My younger sister and I were put in a home when I was about three. Only for a few weeks while my mum was at the hospital with another sister. We were glad when we could return home. Later that year when we were playing in the garden I climbed on some corrugated tin and slipped. I cut my leg and ran into the house and grabbed my mum’s best snowy white towel. I wrapped it round my leg and my mum was cross until she looked at my cut and then she bandaged it for me.
For some reason when I was four my lovely blonde hair fell out. I had to have electric probes on my head, which didn’t hurt. Then when my hair grew back it was red, or rusty as my mum called it. I never did find out why.
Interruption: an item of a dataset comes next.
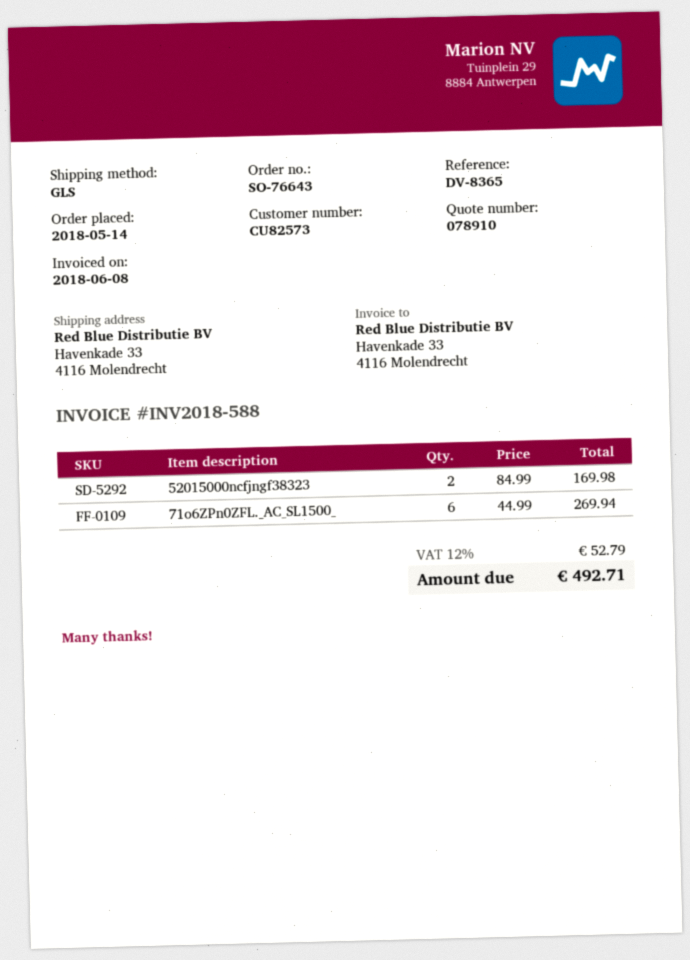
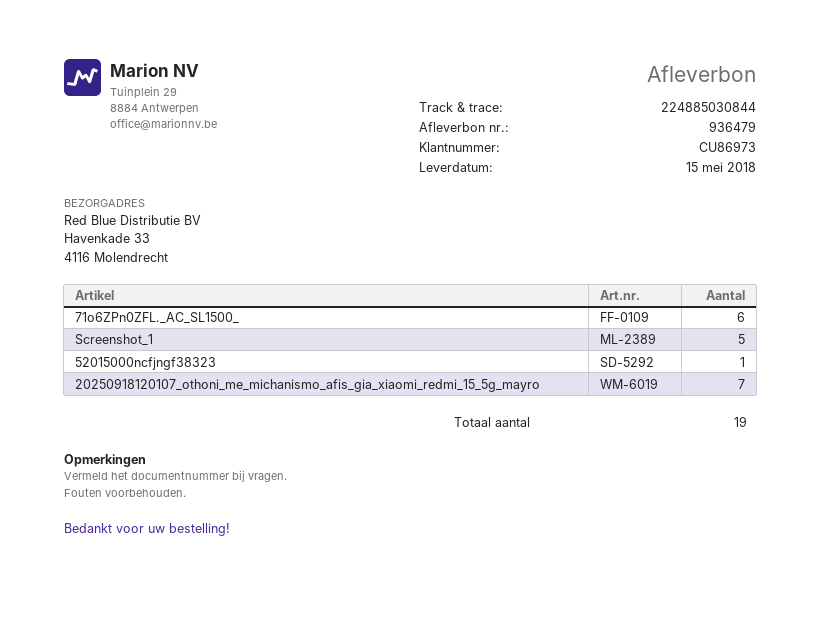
customer number: CU82573 -> CU86973
52015000ncfjngf38323: 2 -> 1
Screenshot_1: none -> 5
20250918120107_othoni_me_michanismo_afis_gia_xiaomi_redmi_15_5g_mayro: none -> 7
Some of my best memories are the days when my mum would take us to the seaside. We would run on the beach and collect cockles and mussels while mum would light a fire and put some pans with saltwater on them. She’d put some cabbage and new potatoes and by the time we came back from collecting the different seafood’s, the potatoes and cabbage would be just right. These were great times.
I went in and out of homes for a lot of my childhood, sometimes with my sisters and other times on my own, like when I went into the Convent in Bishopton. I was there from age 14 to 16 until I got my first job and went back home to mum and dad. I had my first son age 17 and my parents stood by me. Life wasn’t always easy but eventually I married and had more children.
Now I live in Clayton and some of my sister’s live close by. I’m 60 years old and I’m glad to say my life is still going and I hope to see many years ahead. I think it’s best to take each day as it comes and each evening I thank God for the day I have come through and in the mornings I thank him for the day that is about to begin.
By Margaret
A sense of community
I worked the bar in a certain pub when I was younger. The girls who worked there didn’t pull drinks. Often a gentleman would come in and pass me a note, ‘girl wanted, such and such street, 10 minutes.’ I’d pass this on and half an hour later it would be drinks all round for everyone from the earnings, £20 a shot, not a bad wage for less than an hours work. It was the 1930’s and I was young and innocent, and the girls made sure I stayed that way.
One day when I opened up the pub one of the girls was missing. The news came through that she’d been picked up in Piccadilly the night before. Madam came from the back room and called the girls together. She allocated roles to all of them: ‘you, you’re paying the electric, you, gas, you’re looking after the kids, you’re on food.’ And so on until all the girls had a role to play. By the time she came home a few weeks later there was nothing for her to do, everything had been taken care of by her ‘family’.
The girls were never alone and looked out for each other. Some of them went on to own their own businesses and live in lovely houses. I was proud to be part of that community.